Learning how to start, stop, and resume training a deep learning model is a super important skill to master — at some point in your deep learning practitioner career you’ll run into a situation similar to Zhang Min’s where:

  • You have limited time on a GPU instance (which can happen on Google Colab or when using Amazon EC2’s cheaper spot instances).
  • Your SSH connection is broken and you forgot to use a terminal multiplexer to save your session (such as screen or tmux).
  • Your deep learning rig locks up and forces shuts down.

Just imagine spending an entire week to train a state-of-the-art deep neural network…only to have your model lost due to a power failure!

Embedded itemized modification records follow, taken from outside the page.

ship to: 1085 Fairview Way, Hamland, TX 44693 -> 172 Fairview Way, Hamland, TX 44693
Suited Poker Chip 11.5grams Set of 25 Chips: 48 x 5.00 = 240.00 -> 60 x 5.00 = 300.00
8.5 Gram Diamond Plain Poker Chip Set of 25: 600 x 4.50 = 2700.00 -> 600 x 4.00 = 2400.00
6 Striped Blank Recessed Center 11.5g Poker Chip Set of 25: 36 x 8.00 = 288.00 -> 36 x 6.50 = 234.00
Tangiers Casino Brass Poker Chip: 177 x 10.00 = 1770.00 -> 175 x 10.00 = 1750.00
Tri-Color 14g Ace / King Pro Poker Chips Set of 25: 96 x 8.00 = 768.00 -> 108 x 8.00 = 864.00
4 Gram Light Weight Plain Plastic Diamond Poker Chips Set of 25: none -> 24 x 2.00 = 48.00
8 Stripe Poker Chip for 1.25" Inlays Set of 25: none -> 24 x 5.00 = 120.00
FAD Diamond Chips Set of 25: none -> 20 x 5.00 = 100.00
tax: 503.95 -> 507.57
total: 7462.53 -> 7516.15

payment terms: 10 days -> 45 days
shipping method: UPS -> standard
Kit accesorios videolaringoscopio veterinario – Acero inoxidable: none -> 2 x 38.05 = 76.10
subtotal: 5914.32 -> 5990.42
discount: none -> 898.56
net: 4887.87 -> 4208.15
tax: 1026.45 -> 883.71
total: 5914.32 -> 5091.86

Luckily, there’s a solution — but when those situations happen you need to know how to:

  1. Take a snapshotted model that was saved/serialized to disk during training.
  2. Load the model into memory.
  3. Resume training from where you left off.

Secondly, starting, stopping, and resume training is standard practice when manually adjusting the learning rate:

  1. Start training your model until loss/accuracy plateau
  2. Snapshot your model every N epochs (typically N={1, 5, 10})
  3. Stop training, normally by force exiting via ctrl + c
  4. Open your code editor and adjust your learning rate (typically lowering it by an order
    of magnitude)
  5. Go back to your terminal and restart the training script, picking up from the last
    snapshot of model weights

Using this ctrl + c method of training you can boost your model accuracy while simultaneously driving down loss, leading to a more accurate model.

The ability to adjust the learning rate is a critical skill for any deep learning practitioner to master, so take the time now to study and practice it!

To learn how to start, stop, and resume training with Keras, just keep reading!

Looking for the source code to this post?
Jump right to the downloads section.

Keras: Starting, stopping, and resuming training

In the first part of this blog post, we’ll discuss why we would want to start, stop, and resume training of a deep learning model.

We’ll also discuss how stopping training to lower your learning rate can improve your model accuracy (and why a learning rate schedule/decay may not be sufficient).

From there we’ll implement a Python script to handle starting, stopping, and resuming training with Keras.

I’ll then walk you through the entire training process, including:

  1. Starting the initial training script
  2. Monitoring loss/accuracy
  3. Noticing when loss/accuracy is plateauing
  4. Stopping training
  5. Lowering your learning rate
  6. Resuming training from where you left off with the new, lowered learning rate

Using this method of training you’ll often be able to improve your model accuracy.

Let’s go ahead and get started!

Why do we need to start, stop, and resume training?

There are a number of reasons you may need to start, stop, and resume training of your deep learning model, but the two primary grounds include:

  1. Your training session being terminated and training stopping (due to a power outage, GPU session timing out, etc.).
  2. Needing to adjust your learning rate to improve model accuracy (typically by lowering the learning rate by an order of magnitude).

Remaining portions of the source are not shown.